The Firebirds were huge fan favorites with attendance topping 10,000 per game per season. Ironically, when the Firebirds won the Arena Bowl in 1999, it beat the Predators.
A year later the team moved to Indianapolis and the Conquest filled the arena football void in Albany, albeit without the fans’ enthusiasm or support enjoyed by the original Firebirds or the Empire. In 2009, the Conquest changed its name back to the Firebirds but it didn’t help bring fans back to the stands and a year later it folded.
“We want the same quality of players, and the same game as the Empire,” Siegfried said. “The goal is stability and we want this game to be here forever, and Albany is a huge piece of that as we develop the northern section of our league.”

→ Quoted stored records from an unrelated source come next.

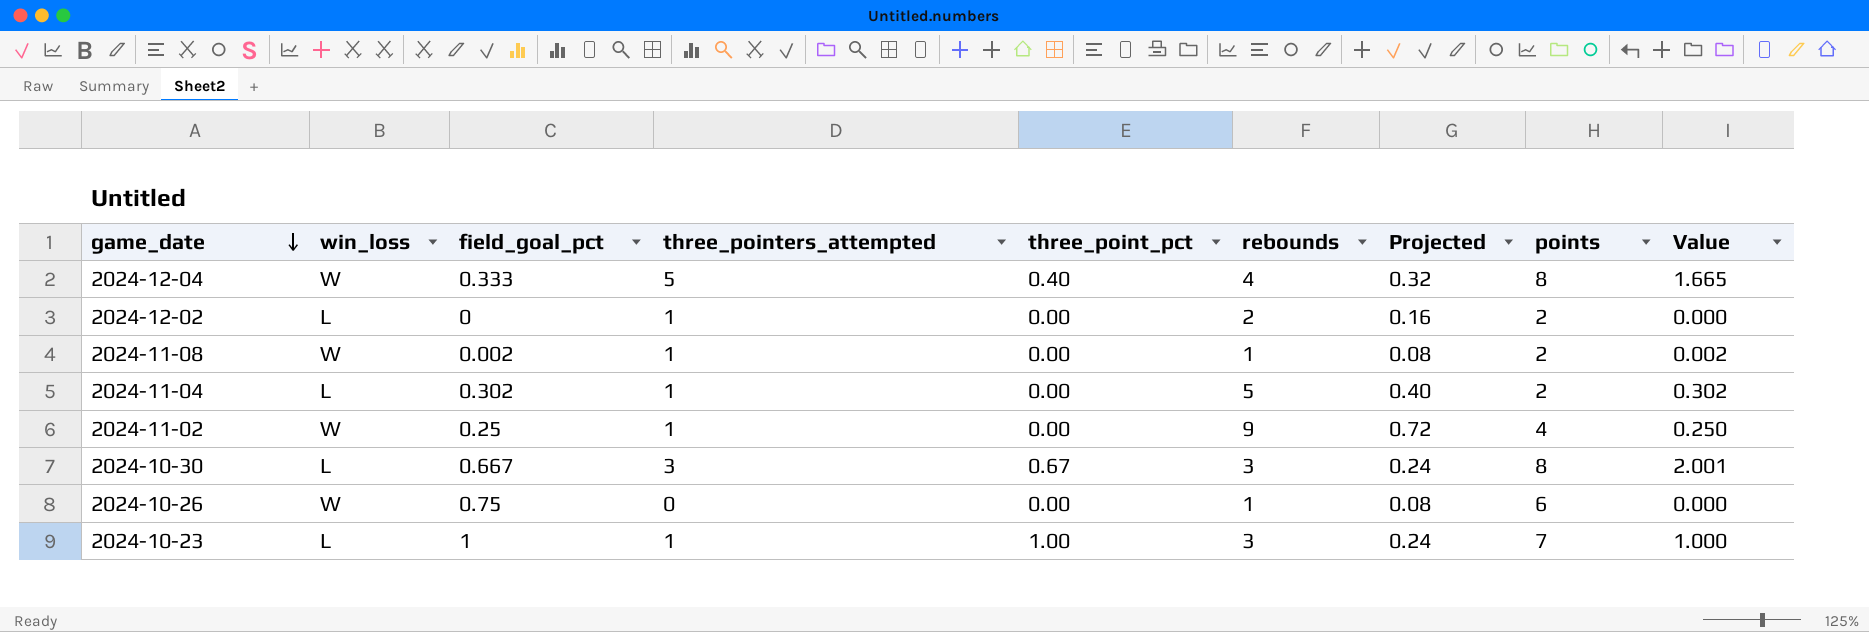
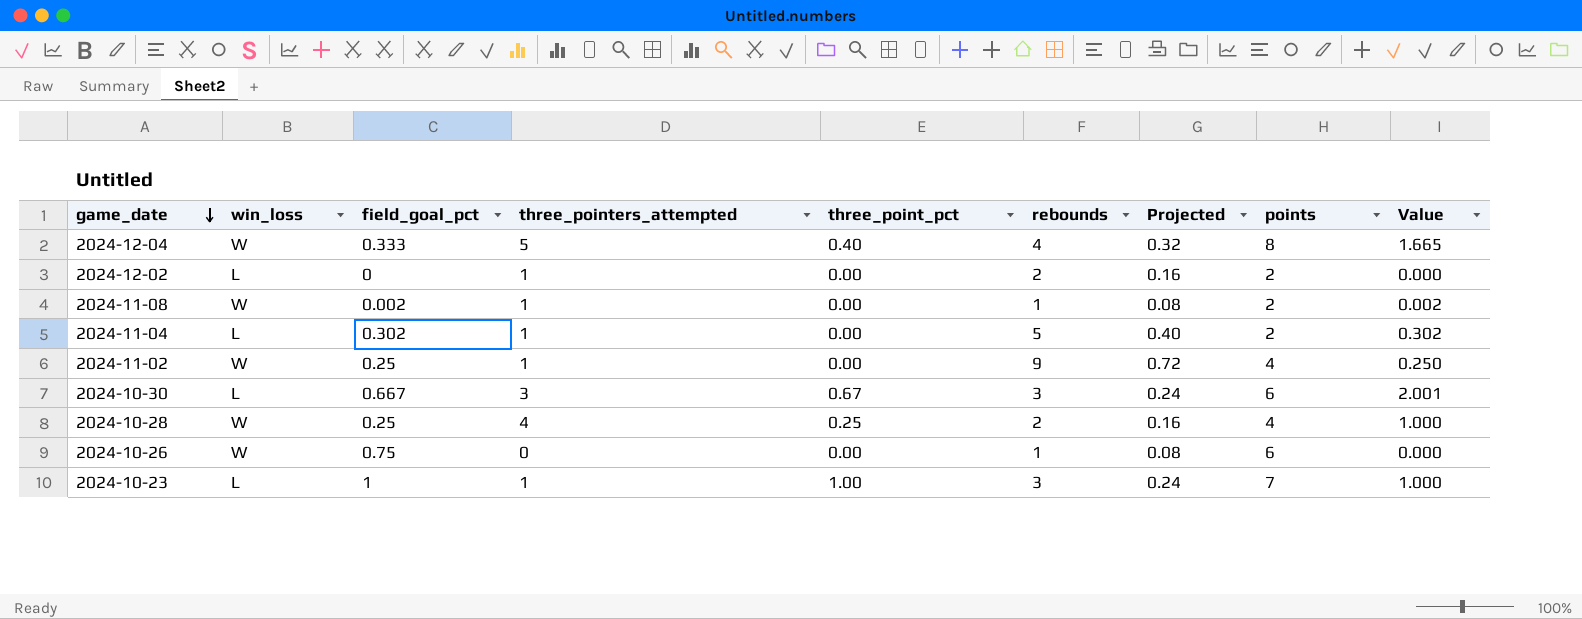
2024-10-30 | points: 8 -> 6
row 2024-10-28: none -> W | 0.25 | 4 | 0.25 | 2 | 0.16 | 4 | 1.000

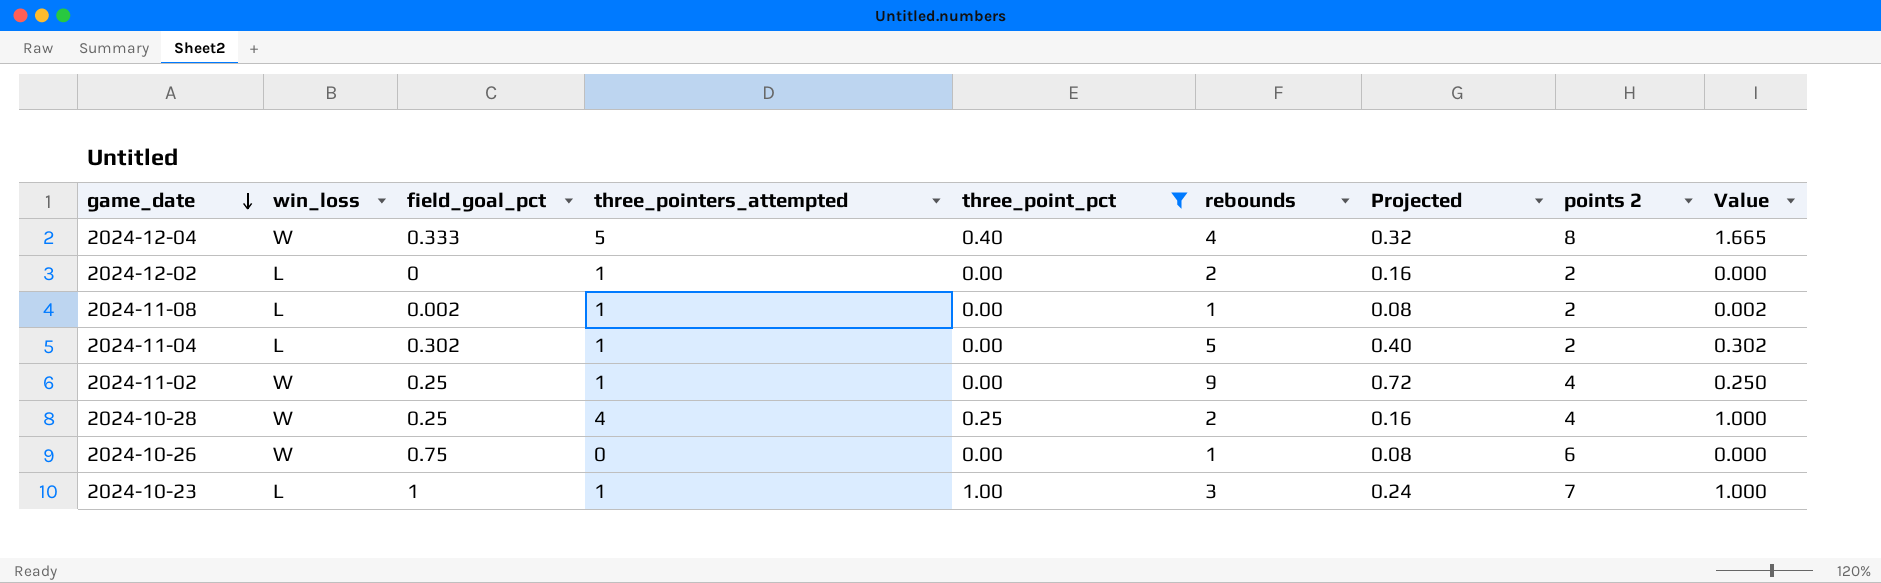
filter: none -> three_point_pct != 0.67
column name: points -> points 2
2024-11-08 | win_loss: W -> L

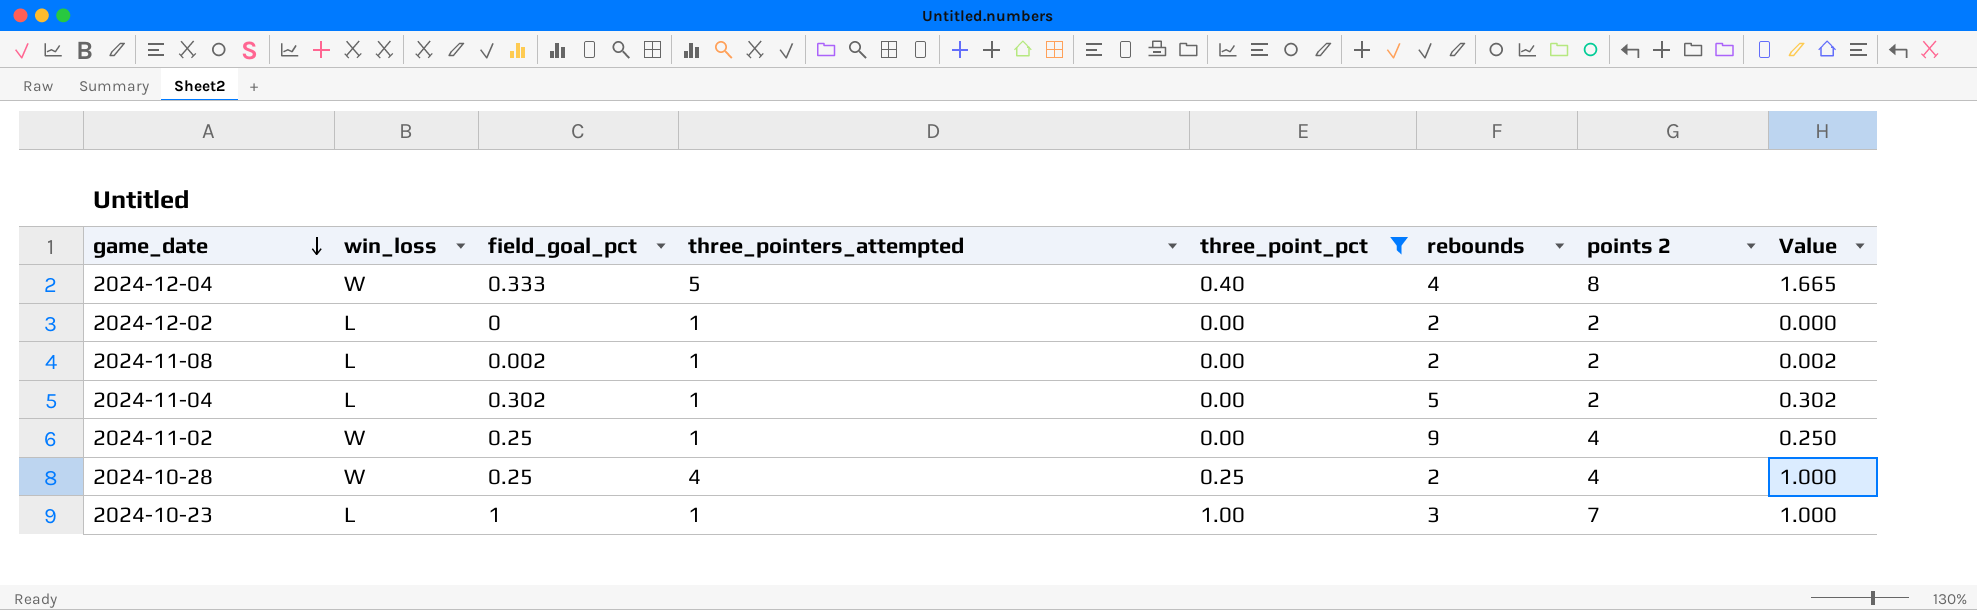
column Projected | formula: [rebounds] * 0.08 -> none
row 2024-10-26: W | 0.75 | 0 | 0.00 | 1 | 0.08 | 6 | 0.000 -> none
2024-11-08 | rebounds: 1 -> 2

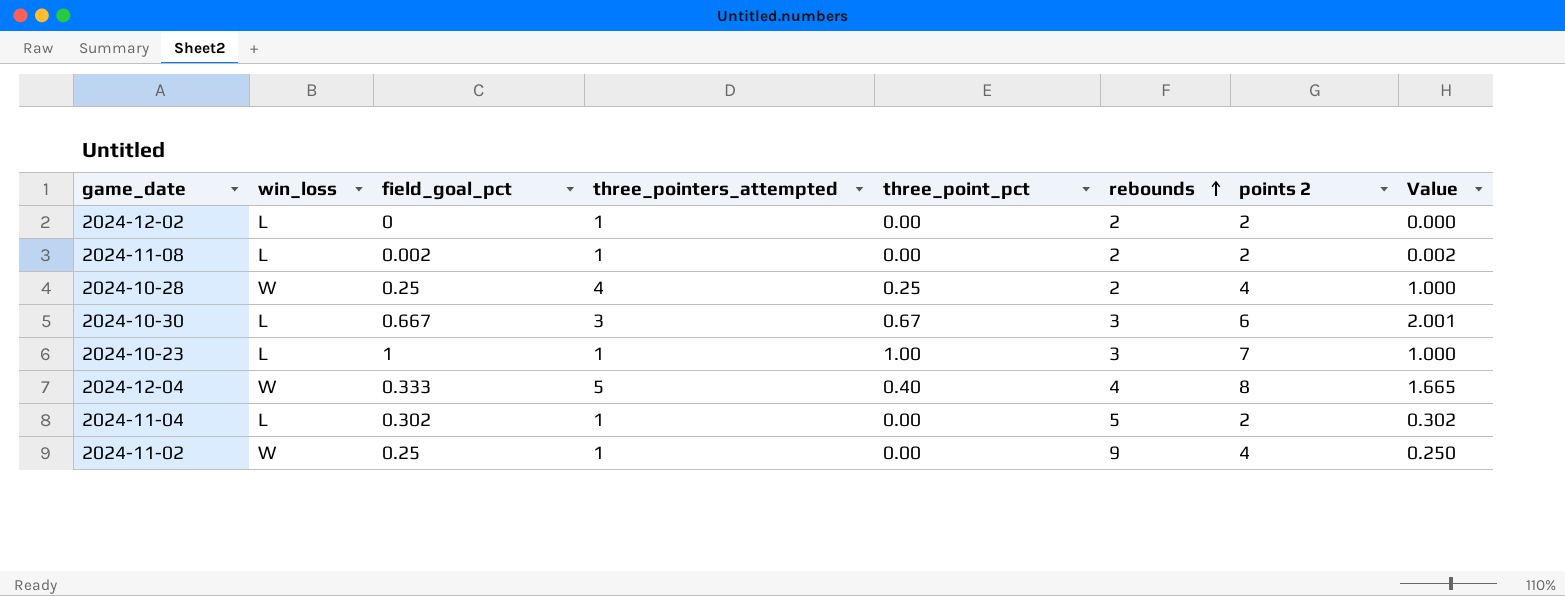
filter: three_point_pct != 0.67 -> none
row order: game_date descending -> rebounds ascending

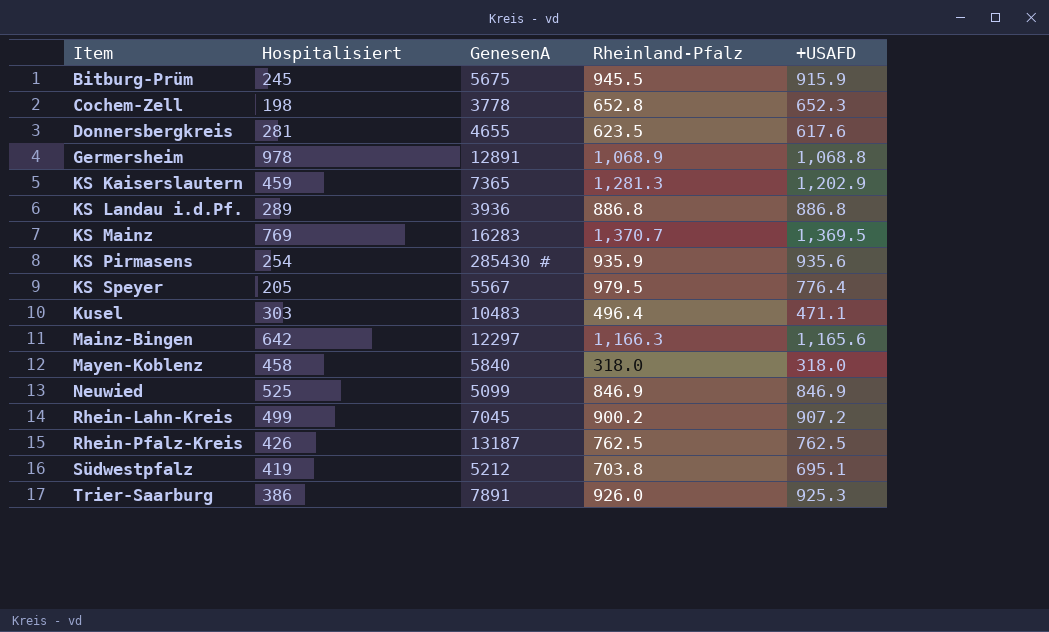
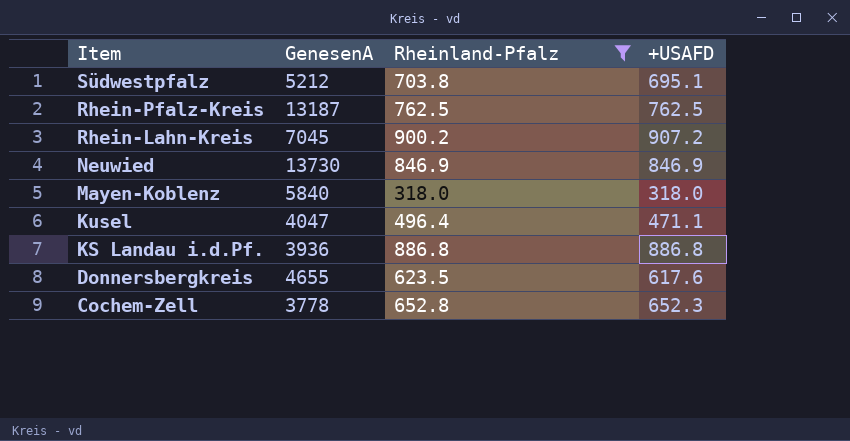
filter: none -> Rheinland-Pfalz <= 900.2
row order: Item ascending -> Item descending
column Hospitalisiert | position: 2 -> none
Neuwied | GenesenA: 5099 -> 13730
Kusel | GenesenA: 10483 -> 4047

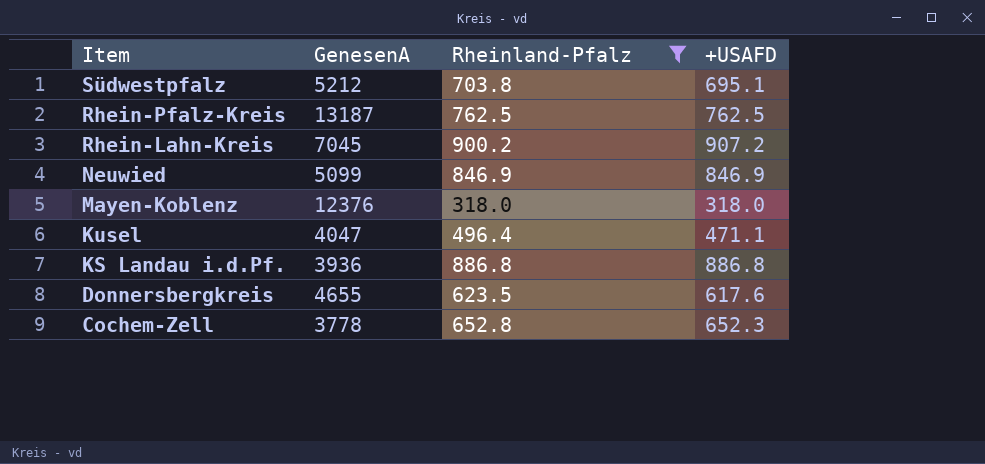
Neuwied | GenesenA: 13730 -> 5099
Mayen-Koblenz | GenesenA: 5840 -> 12376

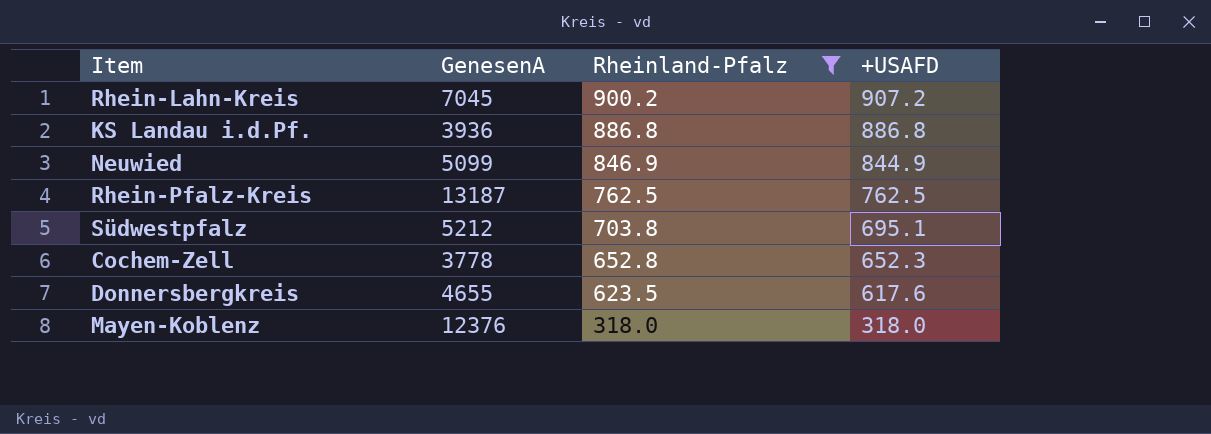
row order: Item descending -> Rheinland-Pfalz descending
row Kusel: 4047 | 496.4 | 471.1 -> none
Neuwied | +USAFD: 846.9 -> 844.9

The nine other teams making up the NAL include the Jersey Flight, the Carolina Cobras, the Baltimore Lightning, the Columbus Lions, the West Virginia Rough Riders, the Louisville Xtreme, the Orlando Predators, the Jacksonville Sharks and the Tampa Bay Tornadoes.
“Not only is this a win for our residents and the NAL, which is getting a 10th team, but it will also be critical to the local bars, restaurants, hotels and the entire economy, that will likely still be struggling to bounce back next year. Hopefully we can get our players on the field by March of 2021,” said County Executive Dan McCoy during the formal announcement at the Times Union Center.